Jagr holds at least a 35-pound edge on Dupuis and used every ounce.
"Don't forget, I'm 240," he said. "Sometimes I have to use my power."
At 40, Jagr has speckles of gray in his playoff beard. Sean Couturier, 19, is struggling to even grow his.
"Being around him every day, you see what he does on and off the ice that makes him so good," said Couturier, who was merely a glint in his parents' eyes when Jagr helped Pittsburgh win two Stanley Cups in the early 1990s. "For us younger guys, it just makes us push harder. He's 40 now, but he still loves the game, and he works so hard to be in shape and be at his best. That's what makes him so good."
It doesn't hurt that Jagr also is young at heart. One of his personal highlights from Sunday's win, which, remember, was his first home playoff game as a Flyer, was when Hulk Hogan was shown on the main video screen encouraging the Wells Fargo Center crowd.
"I appreciate every game I can play. Even if I don't play a lot, I just appreciate it," he said. "I don't know how many more playoff games I have left. Playoff hockey is the best thing a hockey player can dream of. There is great energy in the stadiums, even the negative energy when you play on the road. That's what drives you. That's what's exciting about it."
He dresses alongside Giroux, Scott Hartnell, Danny Briere and Wayne Simmonds. Just over to his left is Ilya Bryzgalov. Jagr is an important component for Peter Laviolette's Flyers, but he's not nearly the main cog, as he was in Pittsburgh and in Washington and with the Rangers.
Said Jagr: "There's a lot less pressure on me than there was before."
A number of Flyers expect the zebras to call things very tightly for Wednesday's Game 4, given how the previous game frequently deteriorated to thuggery.
"That first slash on a goalie's hand when he's got the puck covered or that first slash to the back of the legs or that first punch in the face: That guy's going - for sure, 100 percent - right to the penalty box," said Hartnell, who seemed to be describing a large part of his own game.
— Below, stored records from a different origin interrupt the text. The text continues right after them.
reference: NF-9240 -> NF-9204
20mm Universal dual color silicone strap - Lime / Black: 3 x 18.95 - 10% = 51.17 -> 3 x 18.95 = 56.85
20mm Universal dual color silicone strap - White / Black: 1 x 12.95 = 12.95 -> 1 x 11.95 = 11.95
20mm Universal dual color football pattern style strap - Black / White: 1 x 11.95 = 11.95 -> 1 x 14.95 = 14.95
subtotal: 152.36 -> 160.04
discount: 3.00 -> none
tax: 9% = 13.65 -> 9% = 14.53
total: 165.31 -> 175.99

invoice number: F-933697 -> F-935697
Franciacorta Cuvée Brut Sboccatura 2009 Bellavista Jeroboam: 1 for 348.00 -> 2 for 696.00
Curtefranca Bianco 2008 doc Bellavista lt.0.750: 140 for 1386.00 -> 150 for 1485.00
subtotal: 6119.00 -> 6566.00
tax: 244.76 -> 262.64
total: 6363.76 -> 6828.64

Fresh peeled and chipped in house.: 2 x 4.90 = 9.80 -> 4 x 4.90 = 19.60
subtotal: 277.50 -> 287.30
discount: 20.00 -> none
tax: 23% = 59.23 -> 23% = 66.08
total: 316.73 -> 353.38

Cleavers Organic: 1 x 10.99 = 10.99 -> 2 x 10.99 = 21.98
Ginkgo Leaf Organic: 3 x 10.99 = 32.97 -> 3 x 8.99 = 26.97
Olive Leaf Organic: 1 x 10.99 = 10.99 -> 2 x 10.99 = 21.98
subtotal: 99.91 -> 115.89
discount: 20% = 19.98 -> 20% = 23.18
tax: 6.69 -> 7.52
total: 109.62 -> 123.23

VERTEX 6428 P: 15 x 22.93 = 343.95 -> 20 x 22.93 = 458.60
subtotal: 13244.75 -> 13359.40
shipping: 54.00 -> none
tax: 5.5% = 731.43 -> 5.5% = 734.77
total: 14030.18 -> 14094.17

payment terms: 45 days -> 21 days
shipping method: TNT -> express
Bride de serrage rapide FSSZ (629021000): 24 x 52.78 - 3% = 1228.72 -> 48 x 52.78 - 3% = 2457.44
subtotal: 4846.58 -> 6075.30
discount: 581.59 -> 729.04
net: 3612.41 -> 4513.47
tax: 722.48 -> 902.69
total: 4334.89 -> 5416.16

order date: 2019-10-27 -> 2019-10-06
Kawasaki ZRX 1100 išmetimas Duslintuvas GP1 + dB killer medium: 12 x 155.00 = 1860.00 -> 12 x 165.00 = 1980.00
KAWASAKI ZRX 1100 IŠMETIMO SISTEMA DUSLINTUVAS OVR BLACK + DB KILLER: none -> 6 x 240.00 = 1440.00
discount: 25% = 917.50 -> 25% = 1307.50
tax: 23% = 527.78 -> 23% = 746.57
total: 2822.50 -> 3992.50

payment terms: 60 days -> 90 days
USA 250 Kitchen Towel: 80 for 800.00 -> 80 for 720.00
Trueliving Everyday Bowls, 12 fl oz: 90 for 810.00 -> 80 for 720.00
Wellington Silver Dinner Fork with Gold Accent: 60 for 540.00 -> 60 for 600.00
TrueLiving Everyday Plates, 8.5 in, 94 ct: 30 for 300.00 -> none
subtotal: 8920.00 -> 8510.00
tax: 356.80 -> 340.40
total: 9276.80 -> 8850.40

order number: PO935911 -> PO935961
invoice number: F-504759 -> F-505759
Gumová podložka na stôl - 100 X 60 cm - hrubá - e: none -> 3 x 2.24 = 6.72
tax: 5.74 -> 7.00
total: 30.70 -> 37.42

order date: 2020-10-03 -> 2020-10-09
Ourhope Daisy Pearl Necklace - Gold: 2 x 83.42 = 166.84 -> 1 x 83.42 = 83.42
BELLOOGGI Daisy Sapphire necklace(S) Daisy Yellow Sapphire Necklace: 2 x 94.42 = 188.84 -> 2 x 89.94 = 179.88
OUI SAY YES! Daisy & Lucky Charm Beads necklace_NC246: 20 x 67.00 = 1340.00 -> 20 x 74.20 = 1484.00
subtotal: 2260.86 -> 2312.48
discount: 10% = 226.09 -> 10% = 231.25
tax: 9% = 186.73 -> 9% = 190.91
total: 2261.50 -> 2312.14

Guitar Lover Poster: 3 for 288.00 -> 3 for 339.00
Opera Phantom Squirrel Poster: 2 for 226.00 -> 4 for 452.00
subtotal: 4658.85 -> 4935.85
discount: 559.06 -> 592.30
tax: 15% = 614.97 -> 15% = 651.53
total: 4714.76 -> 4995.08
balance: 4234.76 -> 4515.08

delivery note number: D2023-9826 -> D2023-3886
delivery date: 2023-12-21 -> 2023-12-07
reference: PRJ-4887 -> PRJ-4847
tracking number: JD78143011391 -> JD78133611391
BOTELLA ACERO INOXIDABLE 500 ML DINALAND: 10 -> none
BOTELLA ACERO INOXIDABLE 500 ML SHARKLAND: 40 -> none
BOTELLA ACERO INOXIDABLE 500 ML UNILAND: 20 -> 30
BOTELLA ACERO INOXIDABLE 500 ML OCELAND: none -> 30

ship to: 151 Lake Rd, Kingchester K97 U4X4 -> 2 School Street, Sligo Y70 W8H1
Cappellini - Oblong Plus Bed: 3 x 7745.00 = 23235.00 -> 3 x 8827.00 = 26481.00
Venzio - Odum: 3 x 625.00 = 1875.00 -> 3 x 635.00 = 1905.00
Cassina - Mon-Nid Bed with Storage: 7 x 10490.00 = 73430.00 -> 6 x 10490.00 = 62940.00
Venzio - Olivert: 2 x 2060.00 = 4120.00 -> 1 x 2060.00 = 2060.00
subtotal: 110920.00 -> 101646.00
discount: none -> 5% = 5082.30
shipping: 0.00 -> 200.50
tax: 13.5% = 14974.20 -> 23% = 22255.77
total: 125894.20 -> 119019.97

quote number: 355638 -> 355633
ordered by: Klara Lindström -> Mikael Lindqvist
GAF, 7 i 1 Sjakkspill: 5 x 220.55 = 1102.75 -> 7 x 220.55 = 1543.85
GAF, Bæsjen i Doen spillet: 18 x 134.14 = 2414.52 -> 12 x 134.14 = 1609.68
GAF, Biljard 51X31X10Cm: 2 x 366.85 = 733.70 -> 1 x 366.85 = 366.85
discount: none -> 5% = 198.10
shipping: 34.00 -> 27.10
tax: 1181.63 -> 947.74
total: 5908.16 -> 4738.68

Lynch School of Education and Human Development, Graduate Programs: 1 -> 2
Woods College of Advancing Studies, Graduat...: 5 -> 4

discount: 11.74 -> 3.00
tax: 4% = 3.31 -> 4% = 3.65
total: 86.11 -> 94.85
"I can't comment on how he feels or what he's thinking, but you can really tell that he hasn't been himself," Hartnell said of Sidney Crosby, who has five mostly quiet points in three games. "He hasn't done what he's supposed to do, what he can do. And that's the scary thing for us to think about. If he wants to turn it on and play the way Sidney Crosby can, he's a very dangerous player."